A veces los viajeros pasan por las ciudades de Suiza, con los ojos envueltos en el velo de su belleza, sin percatarse del pálpito imperceptible de sus arterias. Por detrás del lago Leman se oculta una poderosa industria ferroviaria. Y Vevey no es sólo la capital del chocolate Nestlé, sino también la fábrica de maquinaria Bremor.
El suizo vive de puertas adentro. Le gusta sentirse cómodo (Paschifig, en paz, más que Gemütlich) en el interior de esas crujientes moradas de leño que huelen a ropa almidonada y a jabón perfumado; o al cálido aroma del buey asado con laurel. No hay que olvidar que ésta es la patria de Amiel y Jung, dos psicólogos que buscaron refugio en el desván de la intimidad humana.
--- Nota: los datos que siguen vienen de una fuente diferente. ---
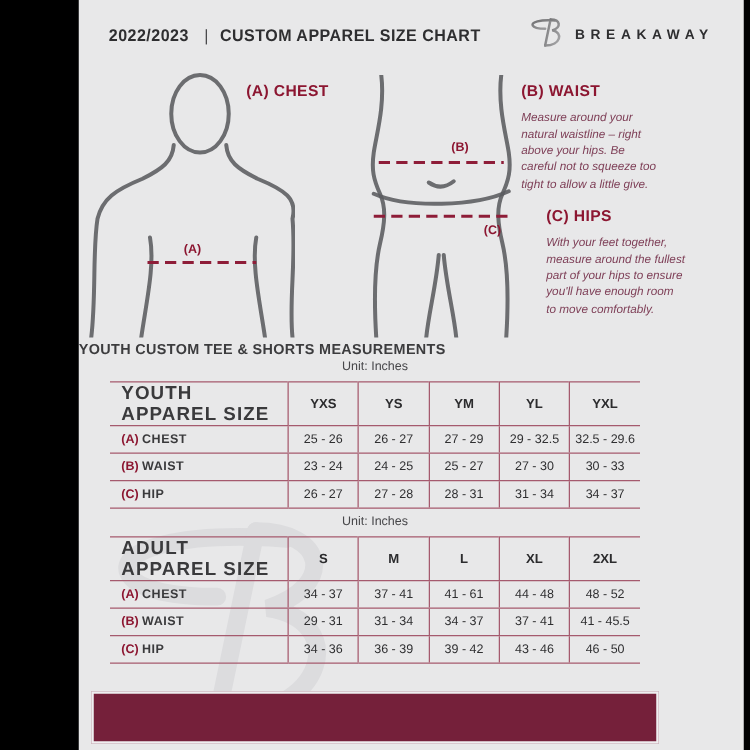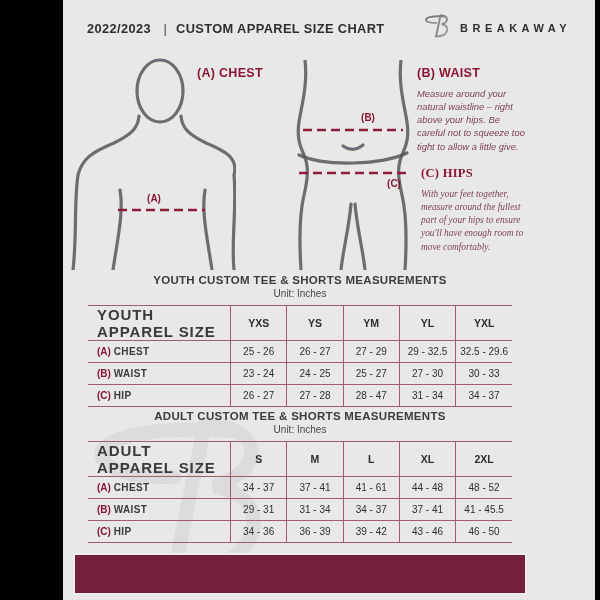--- a/index.html
+++ b/index.html
@@ -127,7 +127,7 @@
       <p class="guide-p">Measure around your natural waistline – right above your hips. Be careful not to squeeze too tight to allow a little give.</p>
     </div>
 
-    <div class="guide-block" style="left:358px;top:108px;width:112px;font-family:Liberation Serif, serif;">
+    <div class="guide-block" style="left:374px;top:108px;width:112px;">
       <p class="guide-h">(C) HIPS</p>
       <p class="guide-p">With your feet together, measure around the fullest part of your hips to ensure you'll have enough room to move comfortably.</p>
     </div>

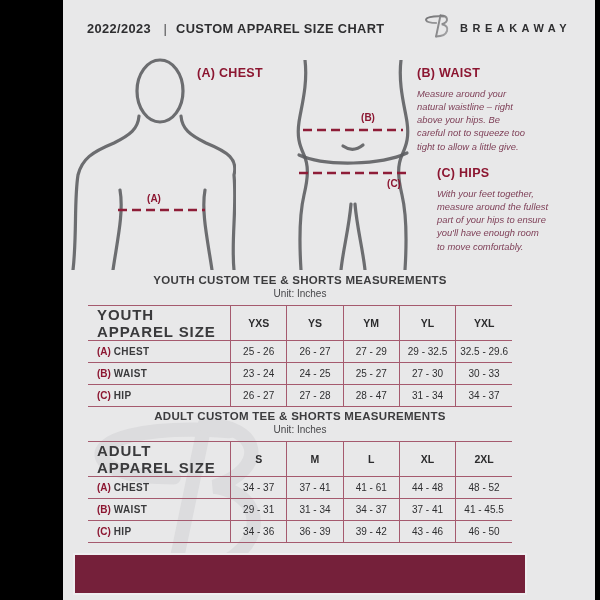--- a/index.html
+++ b/index.html
@@ -34,7 +34,7 @@
   .guide-p{font-style:italic;font-size:9.4px;line-height:1.4;color:#7f4058;margin:0;}
   
   .tbl-section{position:absolute;left:0;width:474px;z-index:2;}
-  .tbl-title{text-align:center;font-weight:bold;font-size:11.5px;letter-spacing:.3px;color:#3c3c3e;margin:0;}
+  .tbl-title{font-weight:bold;font-size:11.5px;letter-spacing:.3px;color:#3c3c3e;margin:0;}
   .tbl-unit{text-align:center;font-size:10px;color:#47474a;margin:2px 0 6px 0;}
   table.size{
     border-collapse:collapse;table-layout:fixed;

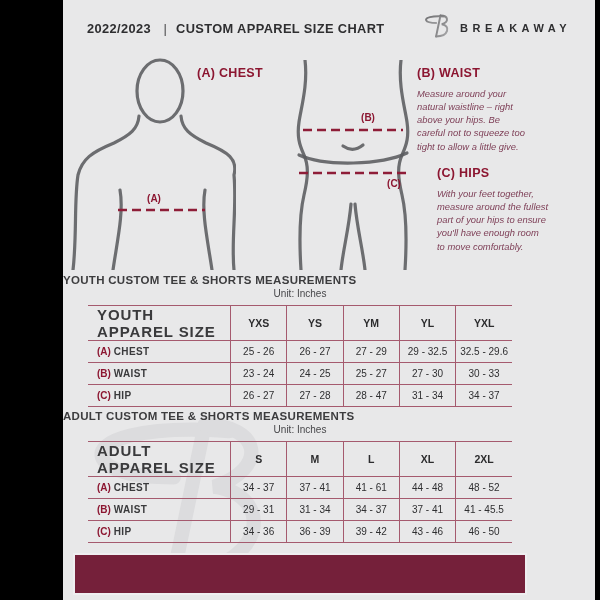--- a/index.html
+++ b/index.html
@@ -176,7 +176,7 @@
         <td class="lbl"><span class="pfx">(C)</span> <span class="rowlbl">HIP</span></td>
         <td>26 - 27</td>
         <td>27 - 28</td>
-        <td>28 - 47</td>
+        <td>28 - 31</td>
         <td>31 - 34</td>
         <td>34 - 37</td>
       </tr>

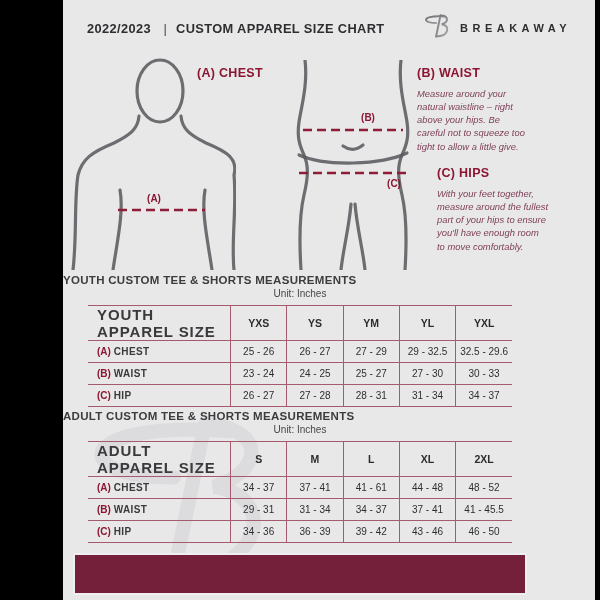--- a/index.html
+++ b/index.html
@@ -185,7 +185,6 @@
   </div>
 
   <div class="tbl-section" style="top:410px;">
-    <p class="tbl-title">ADULT CUSTOM TEE &amp; SHORTS MEASUREMENTS</p>
     <p class="tbl-unit">Unit: Inches</p>
     <table class="size">
       <tbody>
La fondue: una comida corporativa y solidaria
El suizo es, sin duda, hombre solidario y
corporativo: siempre dispuesto a organizarse
en un club o en una coral. Pero esta
vocación comunitaria se manifiesta incluso
en las comidas, cuando media docena
de invitados se reúnen en torno a una
cazuela hirviente de queso fundido: la
fondue.
Cada pueblo pretende poseer la mejor
receta de fondue, y no faltan razones para
la competencia; ya que Suiza produce más
de un centenar de quesos de primera calidad.
Los mejores para la fondue son, probablemente,
los quesos de Appenzell, Gruyère,
Emmental y Sbrinz. Si a esta mezcla
se añade un poco de vino blanco de Saboya y unas gotas del magnífico kirsch de Zug,
tendremos reunidos los mejores ingredientes
para preparar una sabrosa fondue.
La cocción lenta de la fondue es una táctica
gastronómica ligeramente recalcitrante
y muy típicamente suiza. El fuego sostenido
y moderado crea un fondo espeso y
delicioso en el interior de la cazuela. “Lo
mejor –argumentan filosóficamente los
suizos– está en el fondo”. Conocía yo a un
andaluz castizo, hijo de esa civilización
española –meridional, brillante y apasionada–
que respondía amargamente a este
argumento con un gesto de hartura: “¡Y
por qué no la servirán puesta del revés!”.